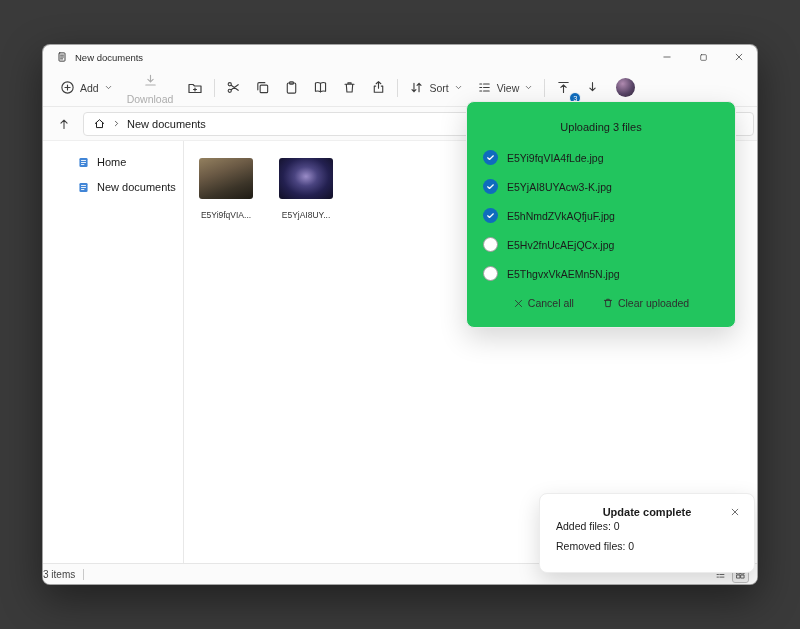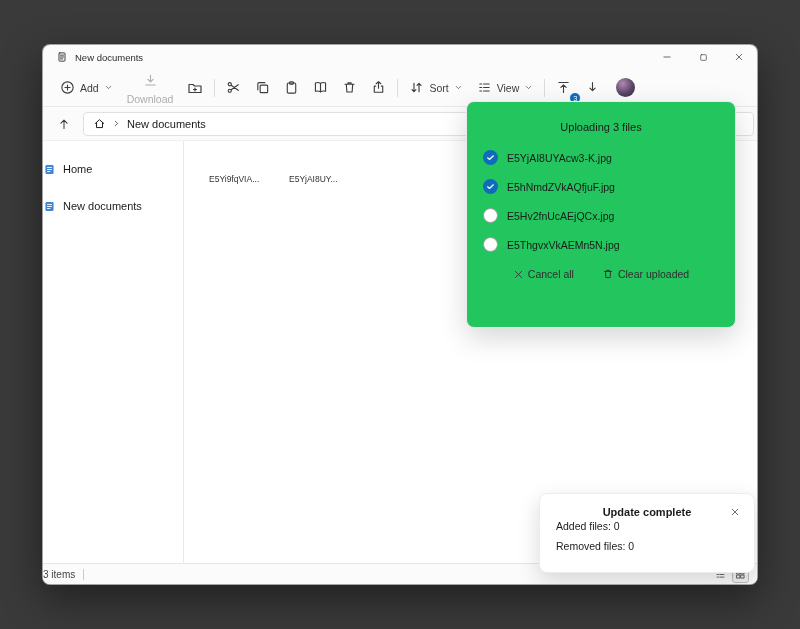--- a/index.html
+++ b/index.html
@@ -38,7 +38,7 @@
   
   .bodyarea { flex:1; display:flex; background:#fff; min-height:0; }
   .sidebar { width:141px; flex:0 0 auto; border-right:1px solid #e8e8e8; padding-top:9px; background:#fff; }
-  .side-item { height:24px; display:flex; gap:7px; font-size:11px; color:#1b1b1b; border-radius:4px; margin:13px 4px 1px 0; }
+  .side-item { height:24px; display:flex; align-items:center; gap:7px; padding-left:34px; font-size:11px; color:#1b1b1b; border-radius:4px; margin:0 4px 1px 0; }
   .content { flex:1; padding:17px 0 0 14px; display:flex; gap:24px; align-items:flex-start; }
   .tile { width:56px; display:flex; flex-direction:row; align-items:center; gap:11px; }
   .thumb { width:54px; height:41px; border-radius:3px; }

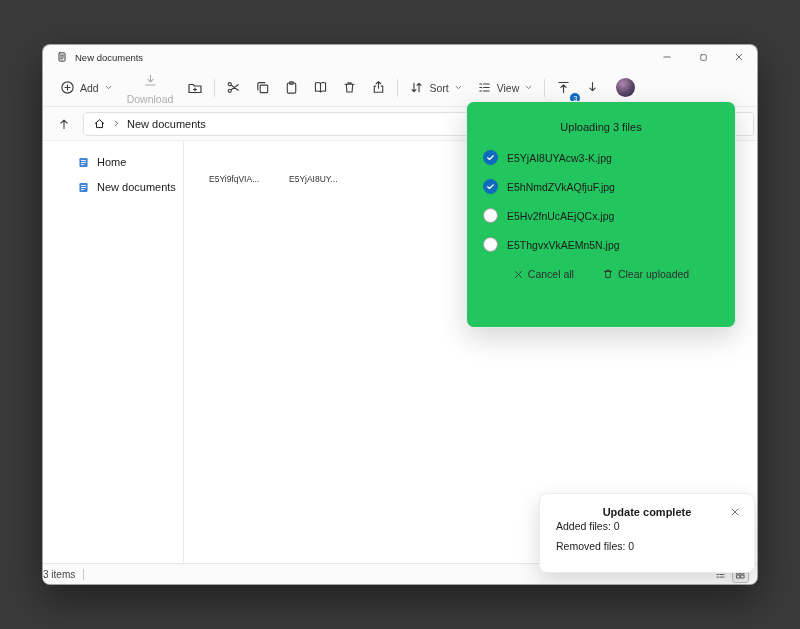--- a/index.html
+++ b/index.html
@@ -317,6 +317,14 @@
             <path d="M3 8.5l3.2 3L13 5"></path>
           </svg>
         </span>
+      <span>E5Yi9fqVIA4fLde.jpg</span>
+    </div>
+    <div class="upload-item done">
+      <span class="check">
+          <svg class="ic" width="9" height="9" viewBox="0 0 16 16" style="stroke:#fff;stroke-width:2.2">
+            <path d="M3 8.5l3.2 3L13 5"></path>
+          </svg>
+        </span>
       <span>E5YjAI8UYAcw3-K.jpg</span>
     </div>
     <div class="upload-item done">

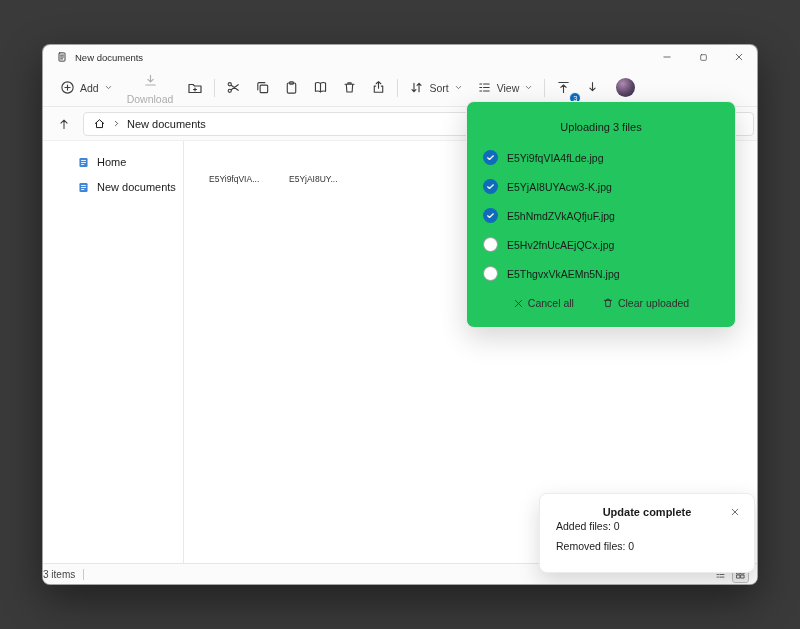--- a/index.html
+++ b/index.html
@@ -40,7 +40,7 @@
   .sidebar { width:141px; flex:0 0 auto; border-right:1px solid #e8e8e8; padding-top:9px; background:#fff; }
   .side-item { height:24px; display:flex; align-items:center; gap:7px; padding-left:34px; font-size:11px; color:#1b1b1b; border-radius:4px; margin:0 4px 1px 0; }
   .content { flex:1; padding:17px 0 0 14px; display:flex; gap:24px; align-items:flex-start; }
-  .tile { width:56px; display:flex; flex-direction:row; align-items:center; gap:11px; }
+  .tile { width:56px; display:flex; flex-direction:column; align-items:center; gap:11px; }
   .thumb { width:54px; height:41px; border-radius:3px; }
   .thumb.t1 { background:linear-gradient(160deg,#93805f 0%, #6b5a45 35%, #3b3428 70%, #1e1b14 100%); }
   .thumb.t2 { background:radial-gradient(ellipse at 50% 45%, #9a8cc8 0%, #4a4480 30%, #232050 60%, #100f24 100%); }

:::

▶ **REQUIREMENT**: Everything in the listing should be repeated exactly except the pictures.

▶ **ANSWER TO THIS PROBLEM**:
--- a/index.html
+++ b/index.html
@@ -38,7 +38,7 @@
   
   .bodyarea { flex:1; display:flex; background:#fff; min-height:0; }
   .sidebar { width:141px; flex:0 0 auto; border-right:1px solid #e8e8e8; padding-top:9px; background:#fff; }
-  .side-item { height:24px; display:flex; gap:7px; font-size:11px; color:#1b1b1b; border-radius:4px; margin:13px 4px 1px 0; }
+  .side-item { height:24px; display:flex; align-items:center; gap:7px; padding-left:34px; font-size:11px; color:#1b1b1b; border-radius:4px; margin:0 4px 1px 0; }
   .content { flex:1; padding:17px 0 0 14px; display:flex; gap:24px; align-items:flex-start; }
   .tile { width:56px; display:flex; flex-direction:row; align-items:center; gap:11px; }
   .thumb { width:54px; height:41px; border-radius:3px; }

--- a/index.html
+++ b/index.html
@@ -317,6 +317,14 @@
             <path d="M3 8.5l3.2 3L13 5"></path>
           </svg>
         </span>
+      <span>E5Yi9fqVIA4fLde.jpg</span>
+    </div>
+    <div class="upload-item done">
+      <span class="check">
+          <svg class="ic" width="9" height="9" viewBox="0 0 16 16" style="stroke:#fff;stroke-width:2.2">
+            <path d="M3 8.5l3.2 3L13 5"></path>
+          </svg>
+        </span>
       <span>E5YjAI8UYAcw3-K.jpg</span>
     </div>
     <div class="upload-item done">

--- a/index.html
+++ b/index.html
@@ -40,7 +40,7 @@
   .sidebar { width:141px; flex:0 0 auto; border-right:1px solid #e8e8e8; padding-top:9px; background:#fff; }
   .side-item { height:24px; display:flex; align-items:center; gap:7px; padding-left:34px; font-size:11px; color:#1b1b1b; border-radius:4px; margin:0 4px 1px 0; }
   .content { flex:1; padding:17px 0 0 14px; display:flex; gap:24px; align-items:flex-start; }
-  .tile { width:56px; display:flex; flex-direction:row; align-items:center; gap:11px; }
+  .tile { width:56px; display:flex; flex-direction:column; align-items:center; gap:11px; }
   .thumb { width:54px; height:41px; border-radius:3px; }
   .thumb.t1 { background:linear-gradient(160deg,#93805f 0%, #6b5a45 35%, #3b3428 70%, #1e1b14 100%); }
   .thumb.t2 { background:radial-gradient(ellipse at 50% 45%, #9a8cc8 0%, #4a4480 30%, #232050 60%, #100f24 100%); }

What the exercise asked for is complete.